While the number of start-up deals in India fell by only 15 per cent (down 27 per cent globally and in Asia) last year, funding in value terms in startups rose by 18 per cent (compared to a 22 perc ent decline globally and 56 per cent fall in Asia). Investments in Indian tech-enabled startups grew 18 per cent to $14 billion. Currently, despite the pandemic, the Reliance Group has sold over 22 per cent of its Jio Platform to investors securing 10 deals worth $13.72 billion in eight weeks.
These are not knee-jerk investments. Other Indian entities have also recorded investor interest. In the recent past, science and technology have made a tremendous contribution towards the settlement of industries in India. Starting from the micro and macro level, research and development in the field of technology has created an ideal niche for the overall growth of the economic condition of the country.
India has become the global voice to the extent that technology has become the key to raising productivity.
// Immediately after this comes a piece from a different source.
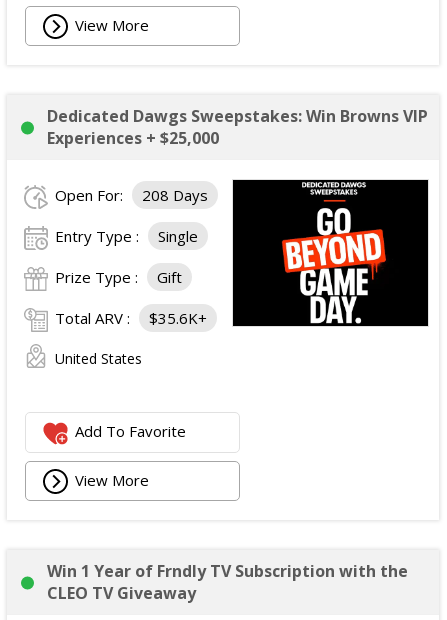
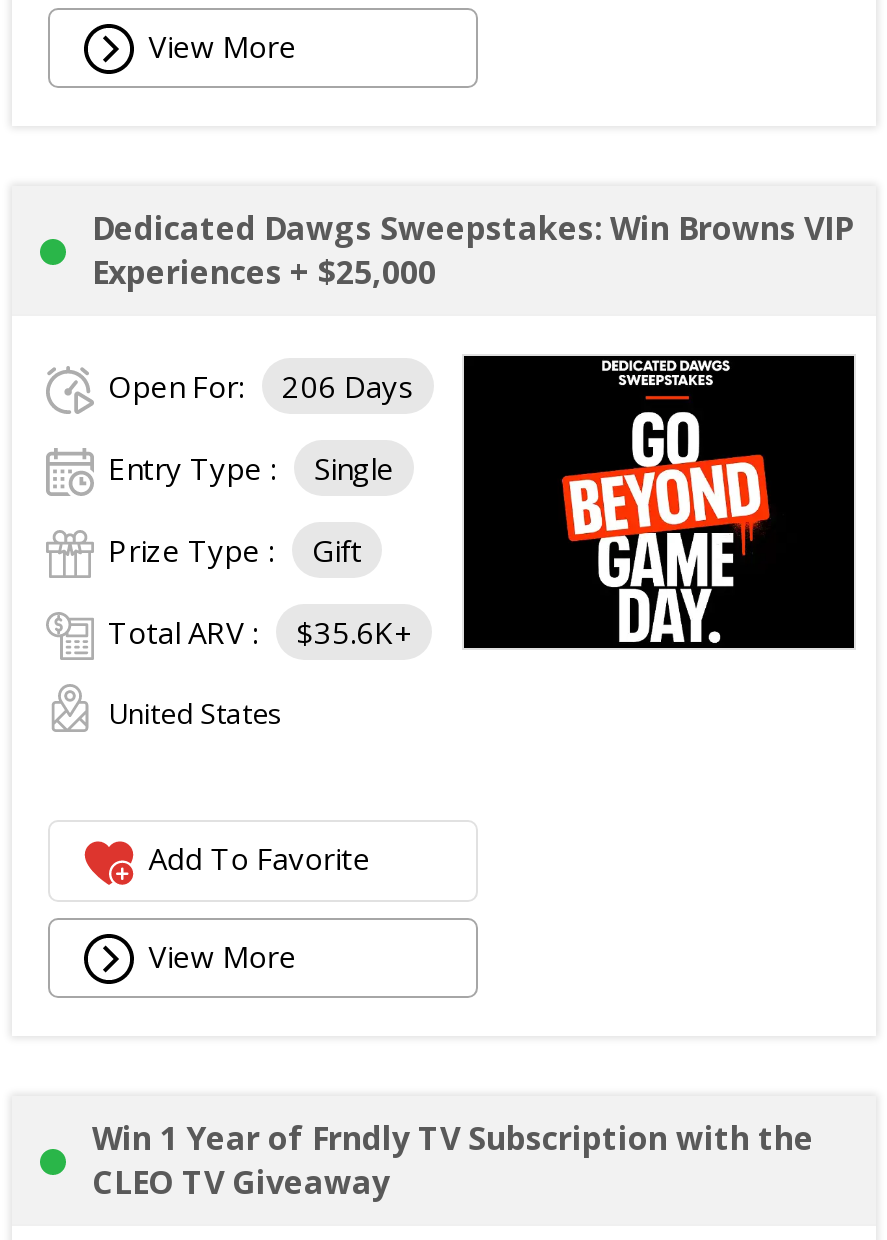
- Open For: 208 Days
+ Open For: 206 Days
Tech is not just growing in the period of the pandemic rather, it is being seen as a suitable weapon in the fight against the pandemic itself. A post-corona world will see tech as a tool which is closely intertwined with our everyday lives.
The signs are there for all to see – India can rebrand itself from being a destination for outsourcing to being a centre for technological innovation – in short, the next Silicon Valley. The pandemic has given the government the perfect opportunity to encourage Indian entities to reinvent themselves. There is a robust attitude towards start-ups and innovation and the country has improved its standing considerably towards risks posed to foreign investments, thanks to the efforts by the government.
In order to continue to turn the curve India needs to ensure that government regulations are periodically reviewed and streamlined to encourage support for technological innovation, train the best talent available, and offer appropriate incentives towards attracting foreign and domestic investments alike.
If arguments can be clinched by numbers then the world must sit back in awe while considering this simple but absolute fact: India’s population has jumped onto the technological bandwagon from barely any connectivity in 2014 to being the second most connected nation in the world.
The current pandemic has provided India with an opportunity for change, both qualitatively and quantitatively. The big-ticket tech investments that are currently being recorded in the markets are only the tip of the iceberg.